Muchos penalistas del país recibieron con decepción la propuesta del Gobierno, pues adicionalmente se excluía la aplicación de esta figura a las personas cuya privación de la libertad se diera con ocasión de un listado de delitos bastante amplio. Sin embargo, con sus limitaciones, el decreto era un comienzo que permitía reducir riesgo a los más débiles.
No obstante, cuando todo parecía listo, el Fiscal General de la Nación informó sobre la creación de una comisión de alto nivel para dar a conocer, en una semana, las observaciones del ente investigador al borrador de decreto, las cuales luego compartiría con la Corte Suprema de Justicia, a la cual el Fiscal ha denominado como su “junta directiva” (sí, la “junta” que tarda meses en decidir cuestiones tan sencillas como elegir a sus propios integrantes o a su Presidente).

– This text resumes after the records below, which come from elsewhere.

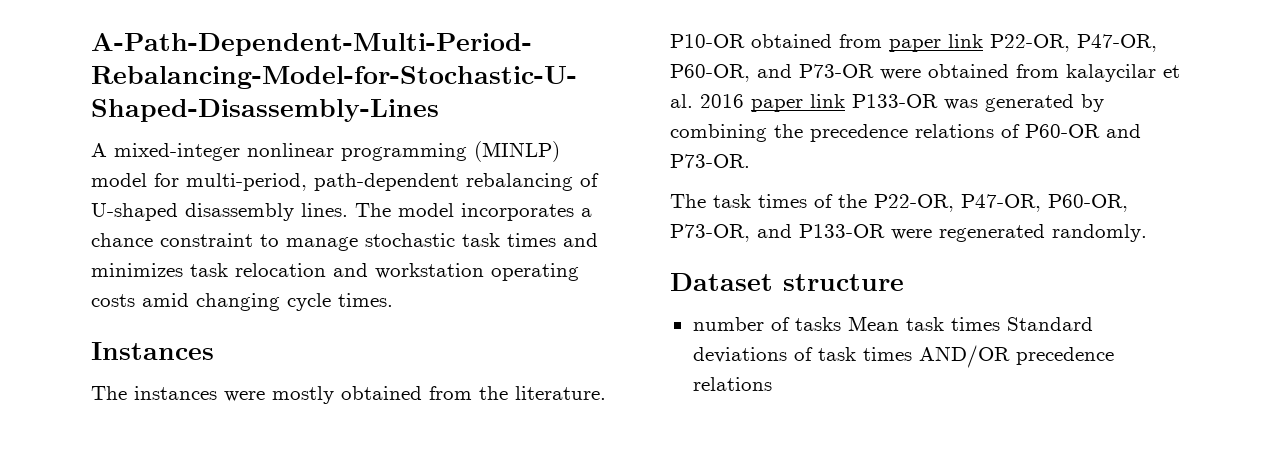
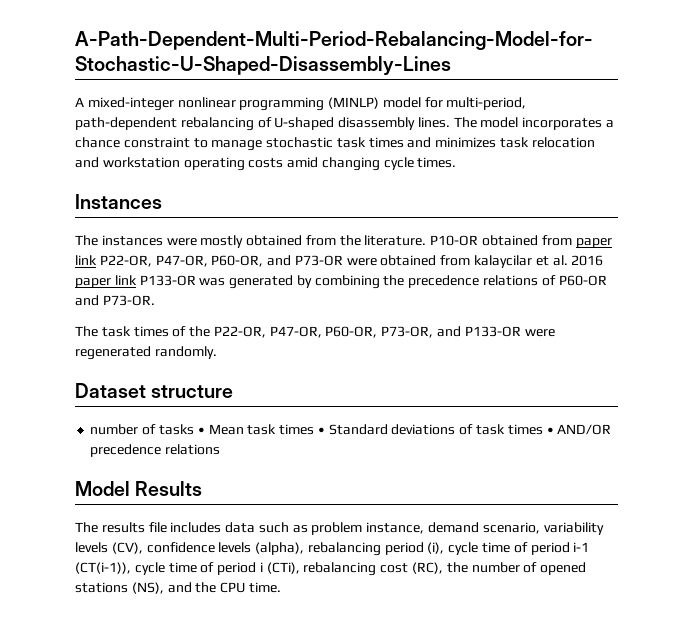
- number of tasks Mean task times Standard deviations of task times AND/OR precedence relations
+ number of tasks • Mean task times • Standard deviations of task times • AND/OR precedence relations
+ Model Results
+ The results file includes data such as problem instance, demand scenario, variability levels (CV), confidence levels (alpha), rebalancing period (i), cycle time of period i-1 (CT(i-1)), cycle time of period i (CTi), rebalancing cost (RC), the number of opened stations (NS), and the CPU time.

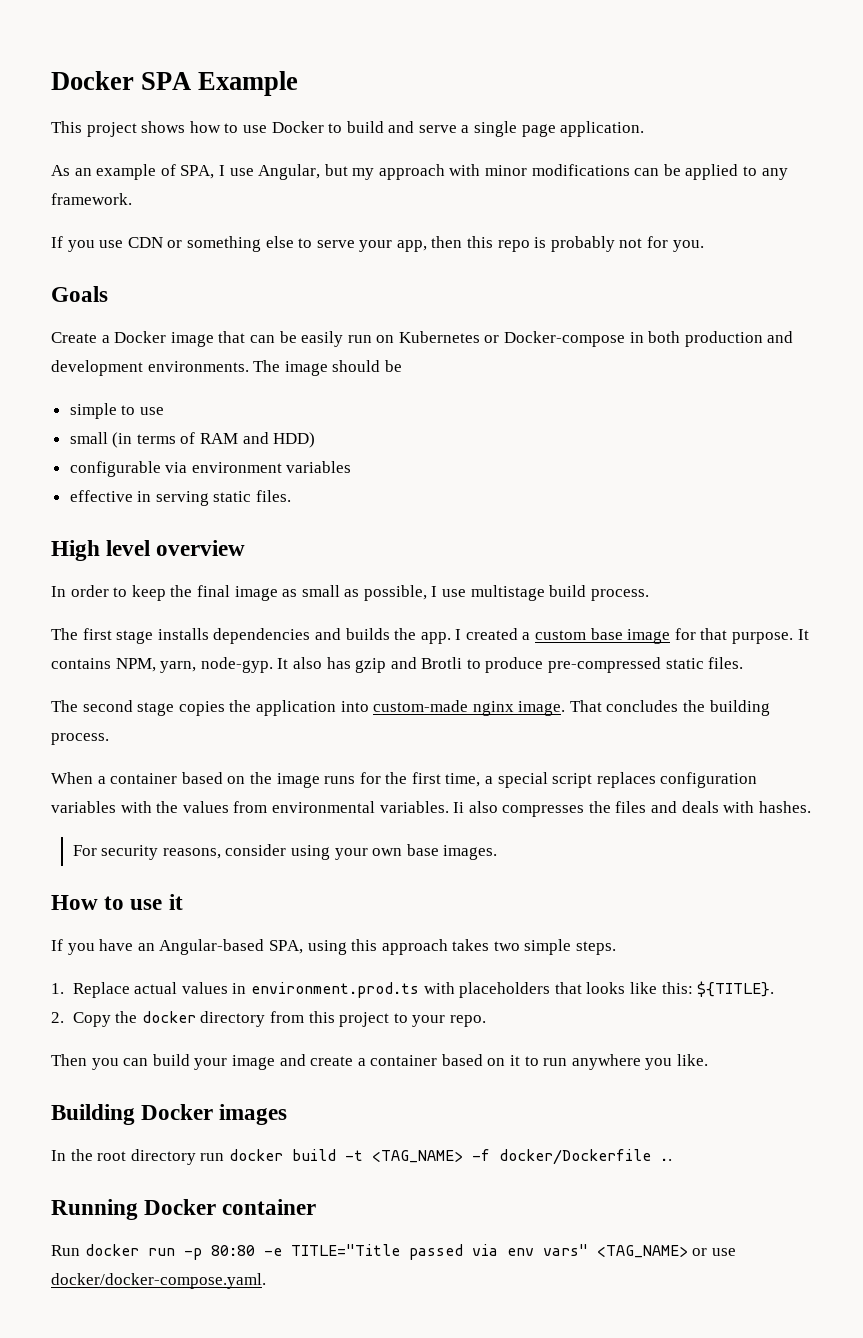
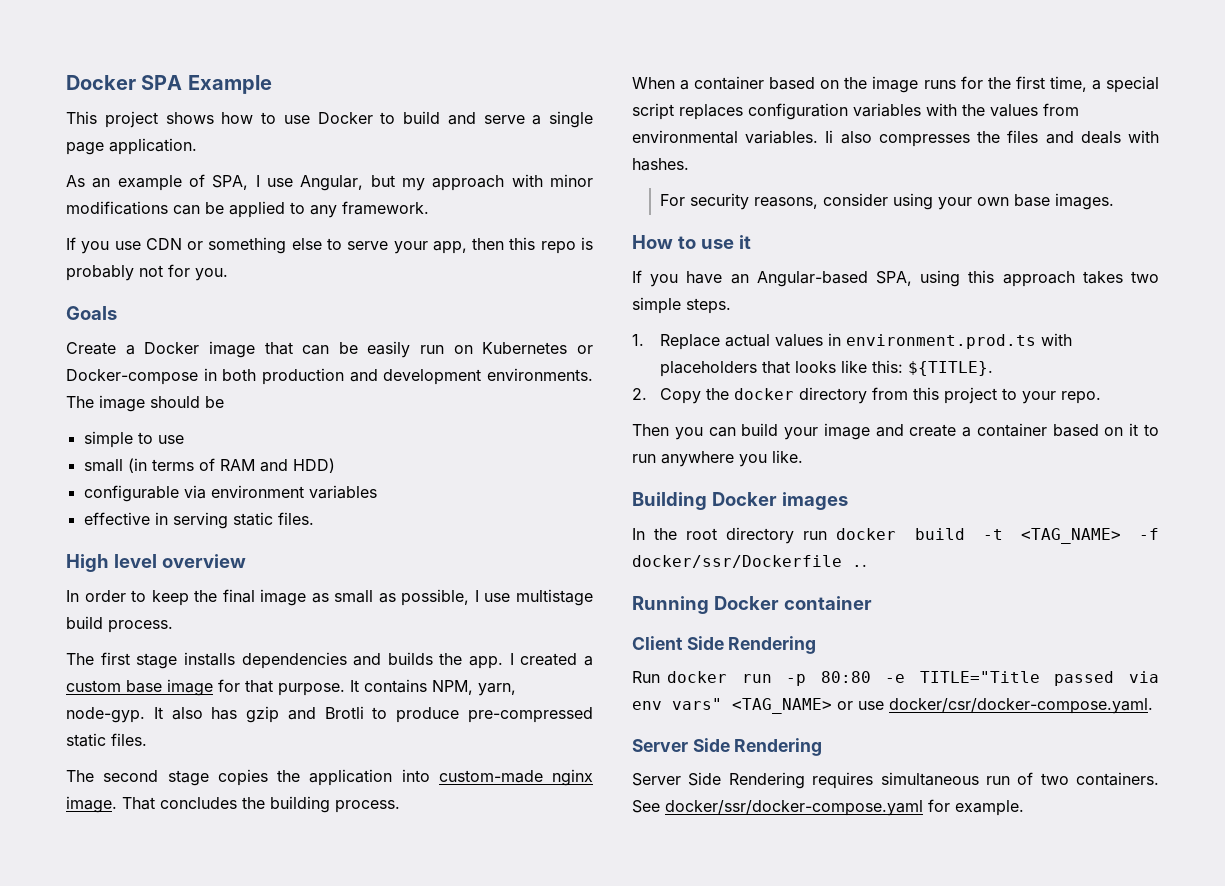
- In the root directory run docker build -t <TAG_NAME> -f docker/Dockerfile ..
+ In the root directory run docker build -t <TAG_NAME> -f docker/ssr/Dockerfile ..
+ Client Side Rendering
- Run docker run -p 80:80 -e TITLE="Title passed via env vars" <TAG_NAME> or use docker/docker-compose.yaml.
+ Run docker run -p 80:80 -e TITLE="Title passed via env vars" <TAG_NAME> or use docker/csr/docker-compose.yaml.
+ Server Side Rendering
+ Server Side Rendering requires simultaneous run of two containers. See docker/ssr/docker-compose.yaml for example.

Fue entonces cuando inició la lluvia de críticas. En primer término, al Fiscal, por el tiempo requerido para pronunciarse a pesar de la premura de la situación. Luego el destinatario de las mismas fue el decreto, el que cual examen de estudiante reprobado, fue destrozado ante la opinión pública en el concepto que emitió el Fiscal Barbosa, quién a su turno pasó a ser el blanco de los reproches por parte de distintos sectores, como se evidenció en las columnas de opinión de los profesores Velásquez y Uprimny.
Sin embargo, mientras recreábamos la patria boba en su máxima expresión, se presentaron los primeros casos de COVID-19 en la cárcel de Villavicencio y también las primeras muertes de reclusos colombianos por el virus. En pocos días, el número de casos creció, al punto que ayer se registraban 15 positivos. Esto forzó al Gobierno a sacar el decreto, el cual terminó siendo más “minimalista” de lo inicialmente pensando, dejando la percepción de que será de muy difícil aplicación y que, deseando estar equivocado, estamos ante una posible tragedia humanitaria en las cárceles colombianas.
Así, si bien el virus nos ha puesto a hablar de prisiones y de las falencias del sistema, no es menos cierto que también nos ha demostrado la absoluta incapacidad que se ha enquistado, de tiempo atrás, en nuestras instituciones y que impide lograr las más mínimas soluciones.
El problema, hay que reconocerlo, no es la Ministra de Justicia ni el Fiscal General o el decreto, sino el sistema en sí mismo, el cual se ha convertido en una planta muerta que seguimos regando, y exhibiendo, a pesar de que sabemos que todos sus componentes están podridos en su interior. La pregunta es ¿cómo salimos de este laberinto?
El primer paso, si se desea un cambio, es mantener el debate más allá de la coyuntura del COVID-19 y hacer una reflexión interna, sobre lo que estamos haciendo mal (Gobierno, Congreso, Judicatura, Abogados Penalistas, Fiscalía, Organismos de Control, Partidos Políticos, Medios de Comunicación y la Sociedad) y lo que se debe hacer para cambiar esta vergüenza de sistema que todos, activa o pasivamente, hemos contribuido a construir.
Pero seamos realistas, los cambios profundos requieren voluntad política y ello sólo se conseguirá cuando en la agenda pública el problema penitenciario deje de ser el último del orden del día, aspecto que depende de una verdadera presión social. En Francia sólo hasta 1981 se decidió abolir la terrible pena de muerte, esto a pesar de que desde su origen se denunciaron las atrocidades de la misma, cómo en la célebre novela de Víctor Hugo, “El último día de un condenado a muerte” la cual, si bien fue publicada en 1829, parece aplicar perfectamente a la época del COVID-19, pues en ella recuerda su autor que “Lavarse las manos está bien, impedir que la sangre corra estaría mejor.”